そのままレジに向かい、竜也ママにお金は出すと再三に渡って言ったのですが、竜也ママは支払いを譲ってくれませんでした。
「ありがとう、ございます。ママさん。」
『いいのよ。将来のお嫁さんになる、かもしれない
竜也ママはそう言って、私に新しいランジェリーを買ってくれました。
(うん。サイズぴったりのランジェリーは、とても動き易いし、全然苦しくない。)
デザインも色々悩んだけれど、無難なものにしました。ただ、午前中いっぱいかかってしまい、昼食は近くのレストランになりました。
「ママさん、タツヤに言われた。私、日本、留学、来てください。と」
『あの子がそんな事を?』
竜也ママは昨日のやりとりを初めて聞いて驚いていました。もちろんアクシデントの事は伏せています。
『んー。シェリーちゃんが大丈夫なら良いんだけど、お部屋借りたり、お引越しとか大変じゃない?』
「タツヤ、家にホームステイ、して、と、言われた。」
『ぶっ!』
ホームステイの話をすると、さすがに驚きは頂点だったみたいです。
『あー。ホームステイね。確かにうちは旦那が亡くなり、娘も大学で東京にいるから、部屋は空いてるけれど…。あれ?でもそれって同棲にもなるかな?』
「あ…。え?どうせい?」
『そう。同棲。異性同士が、一つ屋根の下で暮らすって事。』
「あーーー。」
そう言われて私は気付きました。
(んー。でもまぁそれはそれで良いかな。ママもパパと初めてエッチしたとき、交際1日だったって聞くし、タツヤはどうなんだろう?あんなに大胆な告白できるなら、全然問題無いかな?)
「んー。大丈夫。ホームステイなら、持ち物、あまり要らない。」
『そう?私は恥ずかしいですよ?だって、お部屋汚かったでしょう?』
「大丈夫。私の家、同じ事、言える。パパやブラザーは、片付け下手。」
考えてみたら、異性の家にホームステイなら、同棲と言われても同じ事だけど、これ以上に竜也と距離を縮める手段はない。

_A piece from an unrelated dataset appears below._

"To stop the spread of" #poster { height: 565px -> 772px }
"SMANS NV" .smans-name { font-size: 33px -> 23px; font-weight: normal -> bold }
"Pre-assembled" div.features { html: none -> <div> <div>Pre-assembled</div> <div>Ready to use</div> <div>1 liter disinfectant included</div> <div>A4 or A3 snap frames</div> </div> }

「私、タツヤの、フィアンセ、ですから、一緒に住む。問題無い。」
『ホントにあの子もあの子で、随分と大胆な事をしますね。もちろん、貴女の心臓の事も知ってるのでしょう?』
「イエス。知ってる。私の寿命が、短い事も、知ってる。少しでも、一緒の時間、作りたかった。思う。」
『じゃあ、後は貴女のパパとママ、そうじゃない?』
「…イエス。マイダディ、マミィ、私の幸せ、一番。あ!忘れてた。連絡、してない。心配、してる。思う。」
『あらやだ、あっちだと時差10時間以上あるわよね。』
昼食を食べながらパパとママの話になって、私は両親に連絡をしていなかった事に気付き、慌ててスマホを確認する。すると、とんでない量のメッセージがズラズラと流れていました。

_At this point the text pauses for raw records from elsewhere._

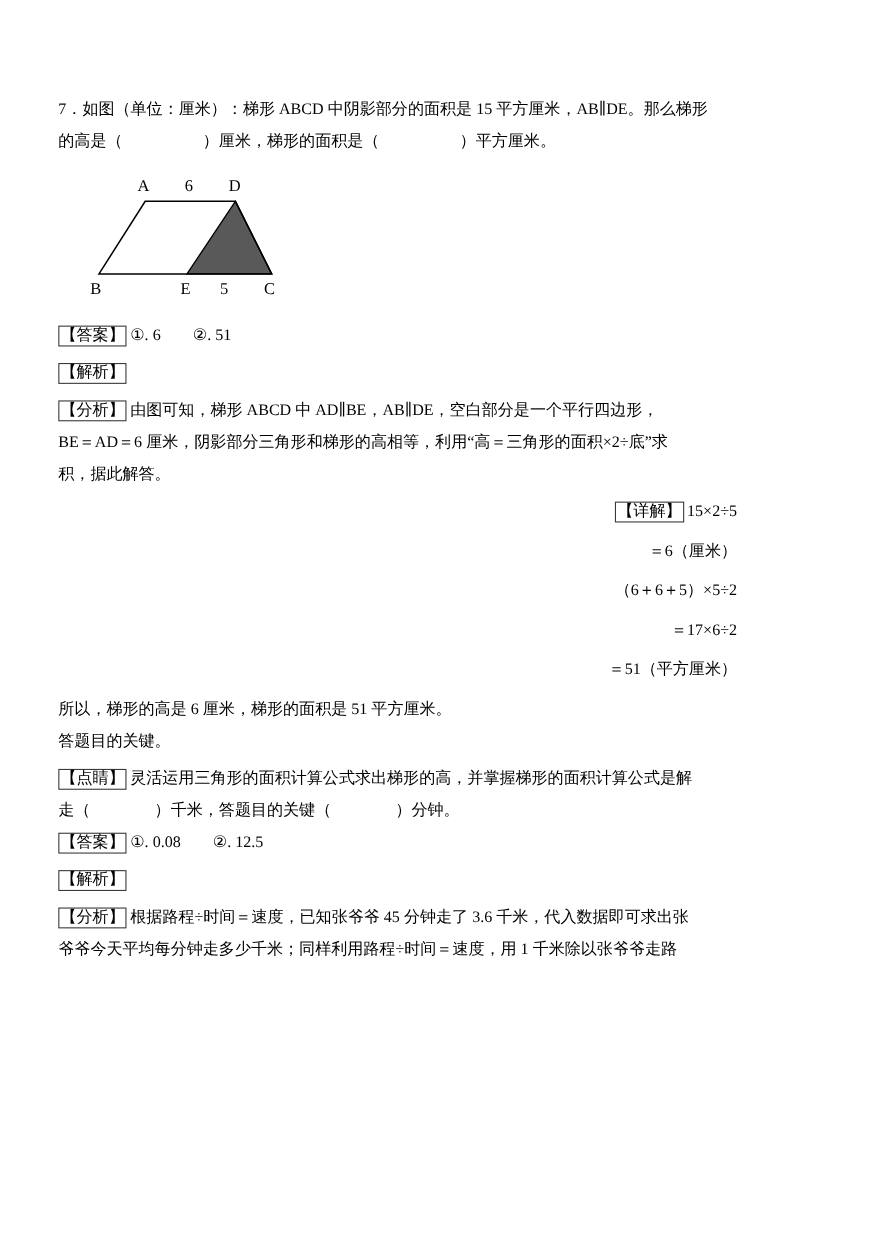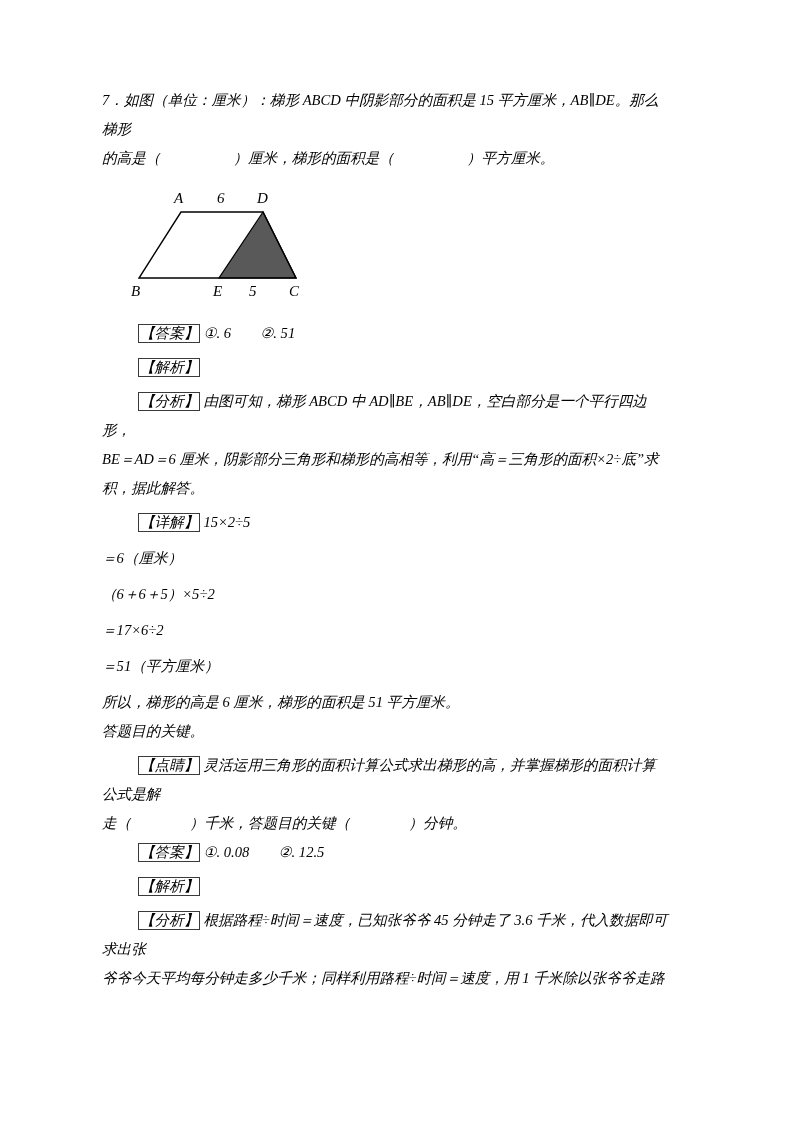"7．如图（单位：厘米）：梯形 ABCD 中阴影部分的面积是 15" .page { font-style: italic -> none; padding: 86px 110px 0 102px -> 86px 110px 0 53px }
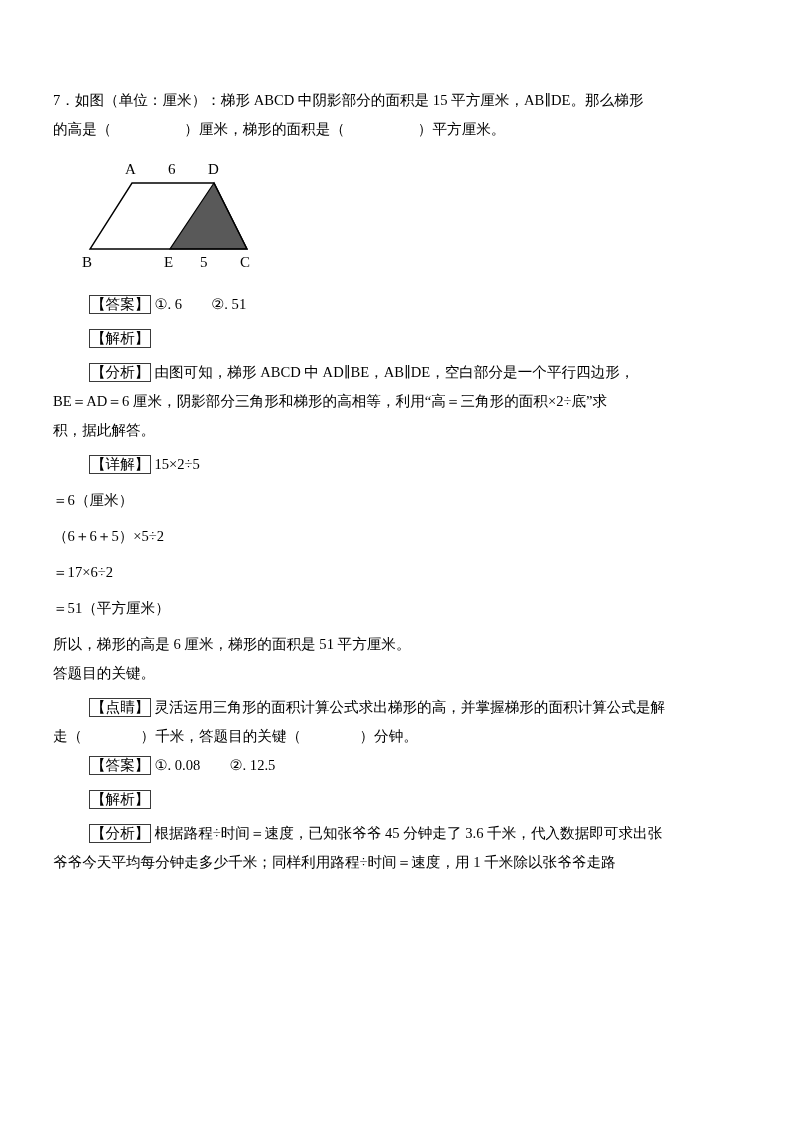"【答案】" .tag { margin-left: 36px -> none }
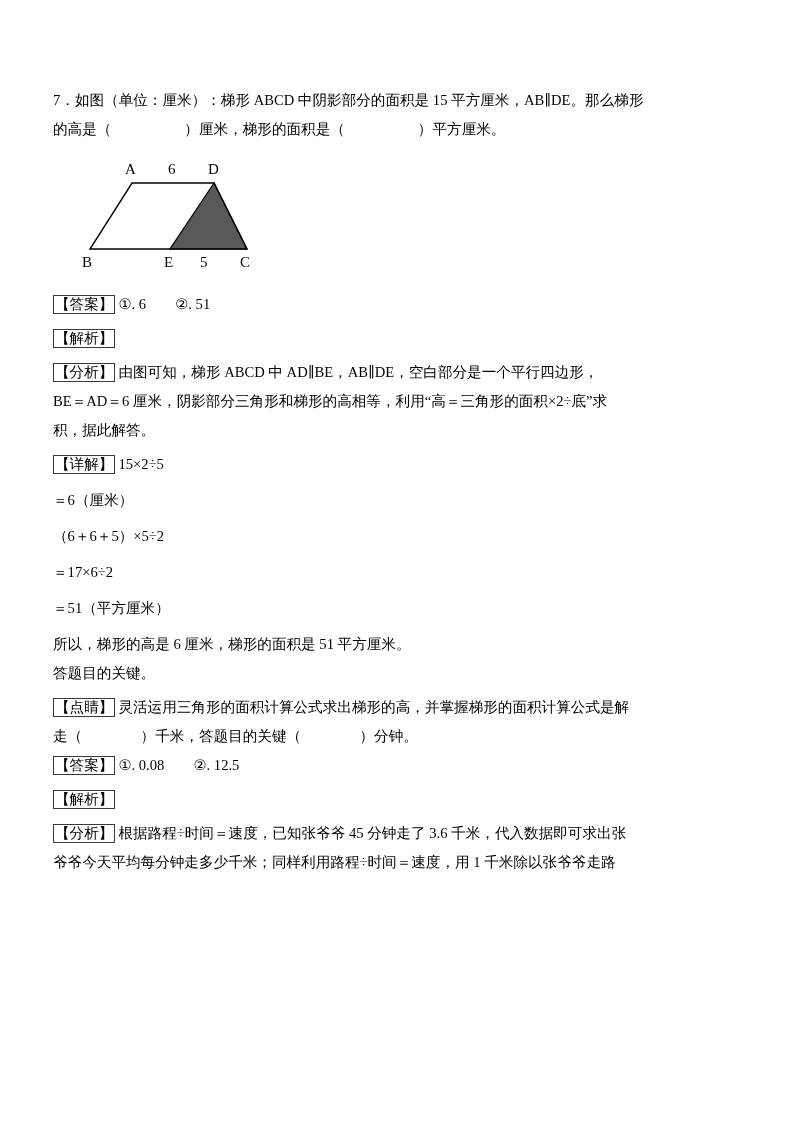"【详解】 15×2÷5" .eq { text-align: none -> right }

私は慌てて自分が無事である事を送ろうと思いました。丁度、レストランがWi-Fiに対応していたので、すぐに送る事ができました。
現地は真夜中のはずですが、返信はすぐに飛んできました。
「よかった…。もう少しで、日本の警察、電話する。危なかった。」
『あはは、ごめんね。いろいろ付き合わせちゃって。』
「ママさん、こちらこそ、ありがとうございます。」
私の無事が確認されて、ママもやっとベッドに入ることができると考えたら、ちょっと申し訳なく思った私は、笑顔で食事している風景を写真に収め、それも送ってあげました。